[Change detection data]
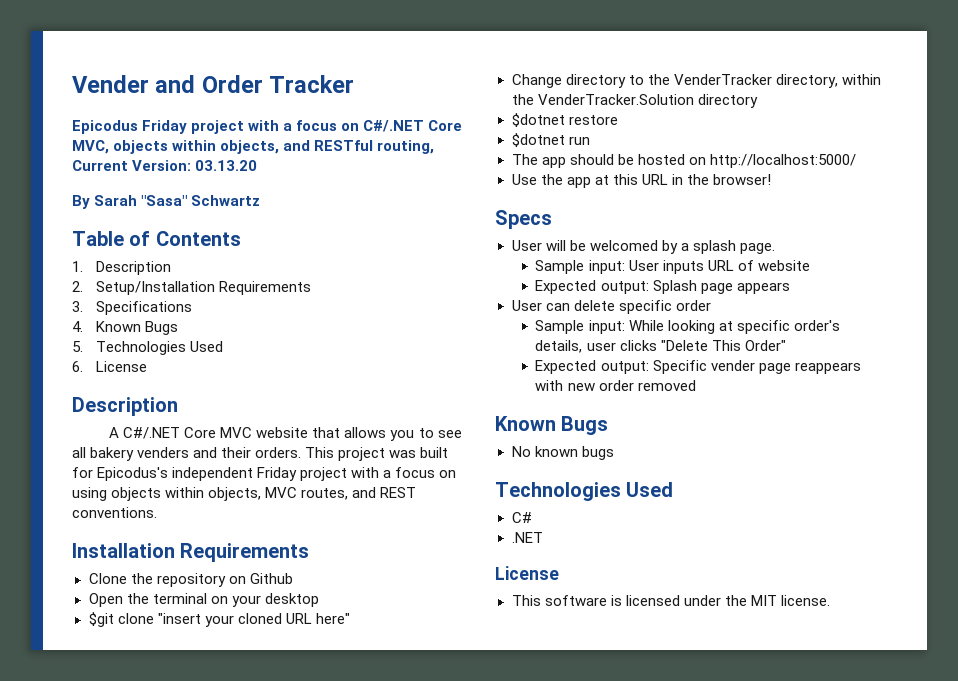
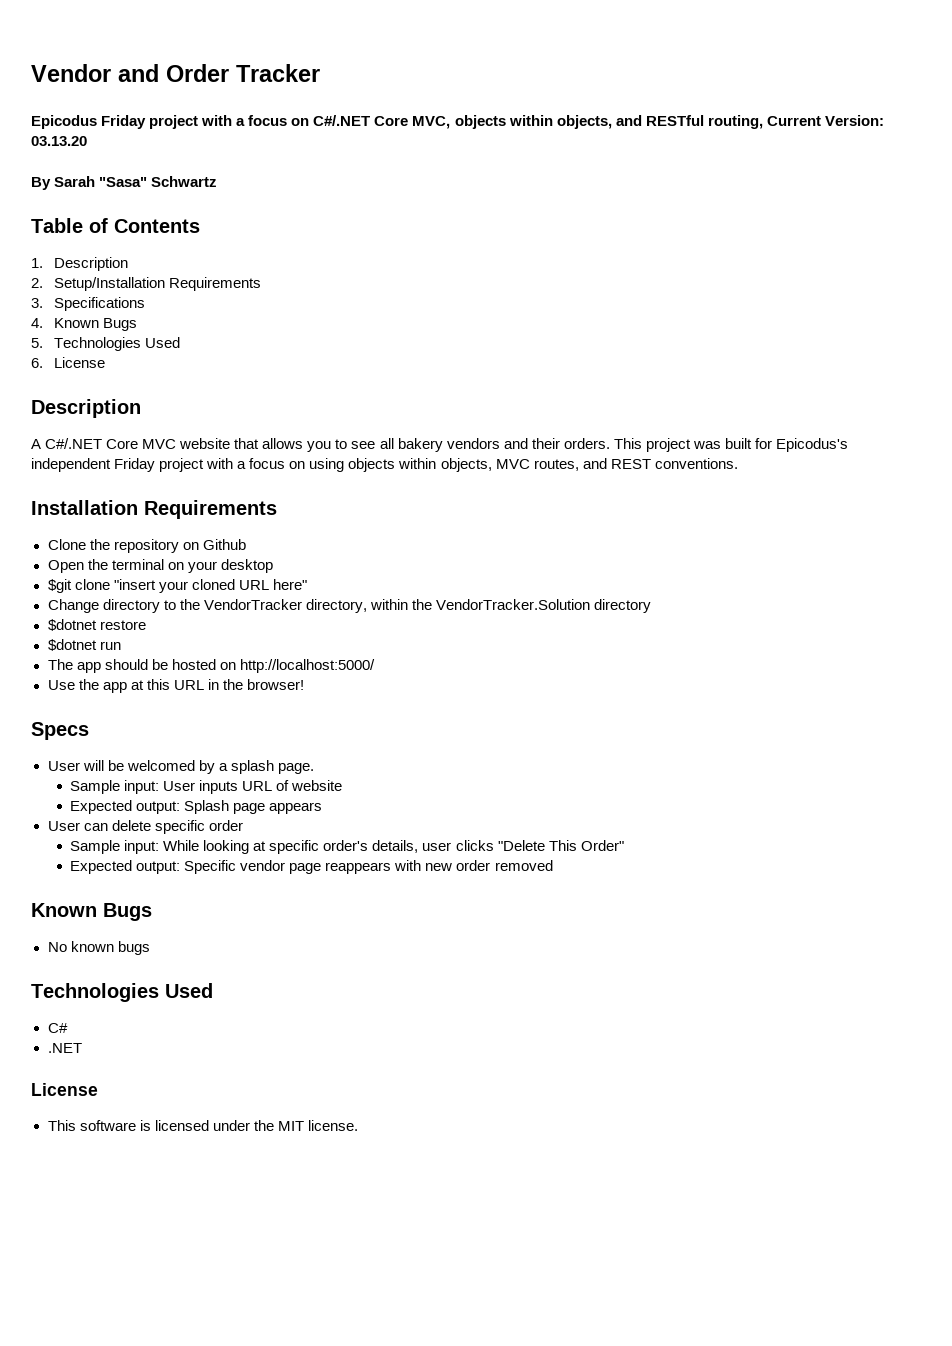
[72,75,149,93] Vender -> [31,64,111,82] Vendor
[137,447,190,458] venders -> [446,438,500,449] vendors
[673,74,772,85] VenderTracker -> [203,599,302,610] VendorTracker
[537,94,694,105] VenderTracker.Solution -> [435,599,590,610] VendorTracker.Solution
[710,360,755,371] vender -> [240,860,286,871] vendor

==

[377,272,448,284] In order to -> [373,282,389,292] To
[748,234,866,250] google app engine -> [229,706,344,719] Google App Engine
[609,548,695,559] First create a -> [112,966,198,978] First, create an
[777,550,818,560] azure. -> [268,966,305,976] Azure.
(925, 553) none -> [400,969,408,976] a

Aim of the exercise: Copy every line of the entries above in which "VendorTracker" occurs.

Exercise response:
[673,74,772,85] VenderTracker -> [203,599,302,610] VendorTracker
[537,94,694,105] VenderTracker.Solution -> [435,599,590,610] VendorTracker.Solution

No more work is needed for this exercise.